New evidence against Iran?

TIME: Bush's diplomatic gambit has helped build consensus on how to deal with Iran, but new findings of uranium enrichment at a military site may really increase the pressure

Chalk up a diplomatic win for the White House. President Bush's surprise offer last week to talk to Tehran yielded breakthroughs that have momentarily quelled fears of U.S. military action against the Iranian regime. During a marathon meeting in Vienna with diplomats from the other four permanent members of the U.N. Security Council, as well as Germany and the E.U., Secretary of State Condoleezza Rice obtained an unprecedented commitment from Moscow and Bejing to support penalties in the Council if Iran refuses a package of political and economic incentives and continues nuclear activities that could enable it to build a bomb.
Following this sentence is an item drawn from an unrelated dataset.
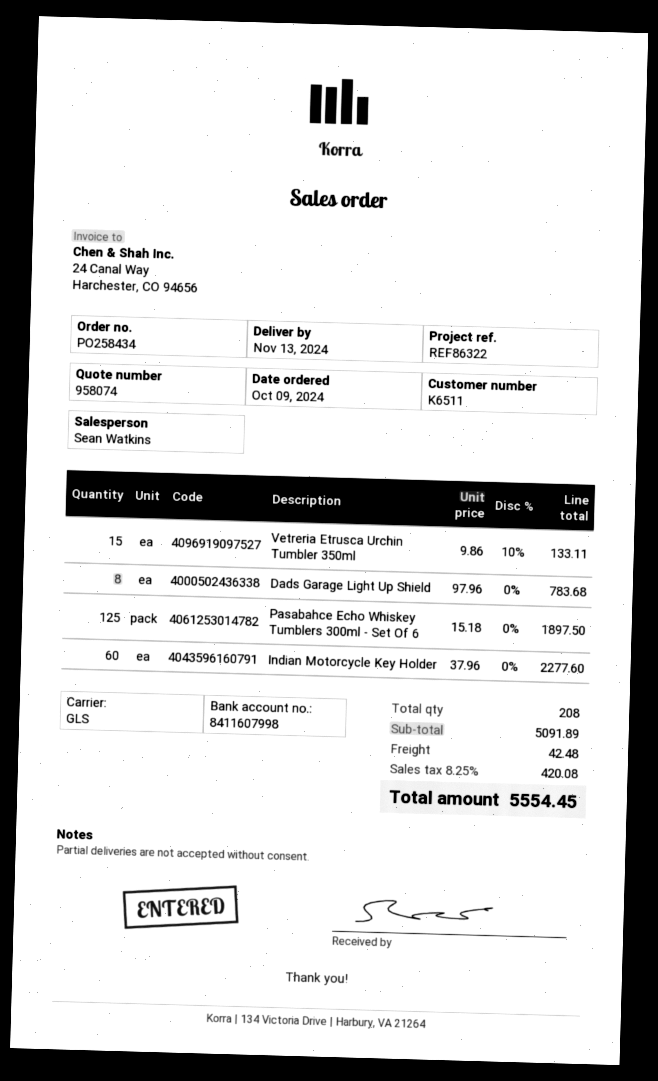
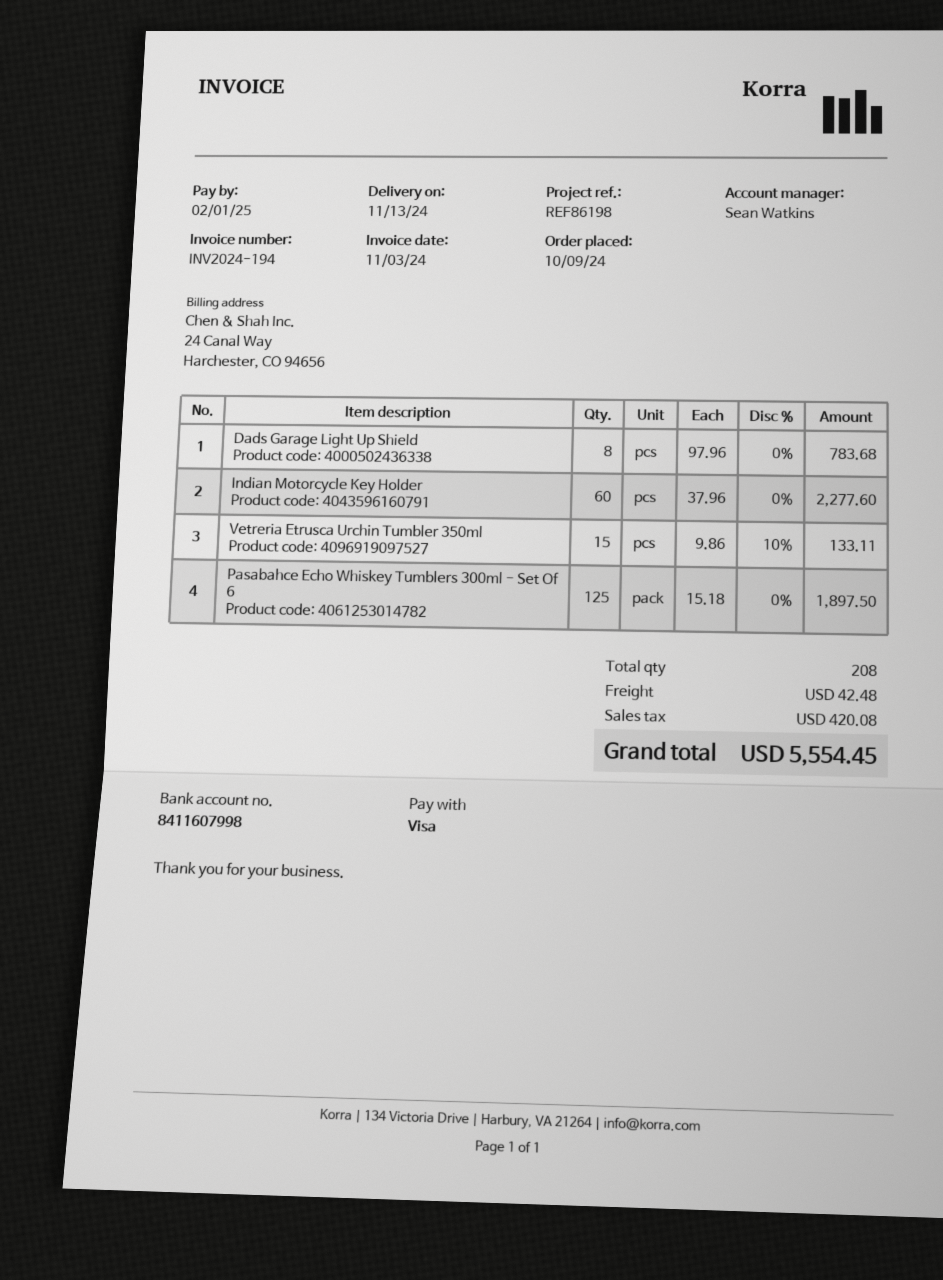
reference: REF86322 -> REF86198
European envoys hope to elicit the regime's answer before July's G-8 summit in St. Petersburg, Russia. The Vienna group agreed that if Iran fails to accede to the world's demands, the matter will return to the Security Council, which would enact unspecified punitive measures.

The unity could crumble if the Vienna group differs on whether Tehran is cooperating. But for now the pressure on Iran from all sides is growing. An International Atomic Energy Agency report on Iran's activities is expected next week, and Western diplomats tell Time that it will include "potentially incriminating" details about traces of highly enriched uranium found by inspectors recently on equipment at the Lavisan-Shian military site. The find is significant not because of the residue--it isn't bomb-grade and may have been on the equipment when it was bought from renegade Pakistani nuclear scientist A.Q. Khan--but because Iran hasn't explained why such enrichment tools were found at a military facility. Iranian officials still insist their military is not engaged in nuclear work.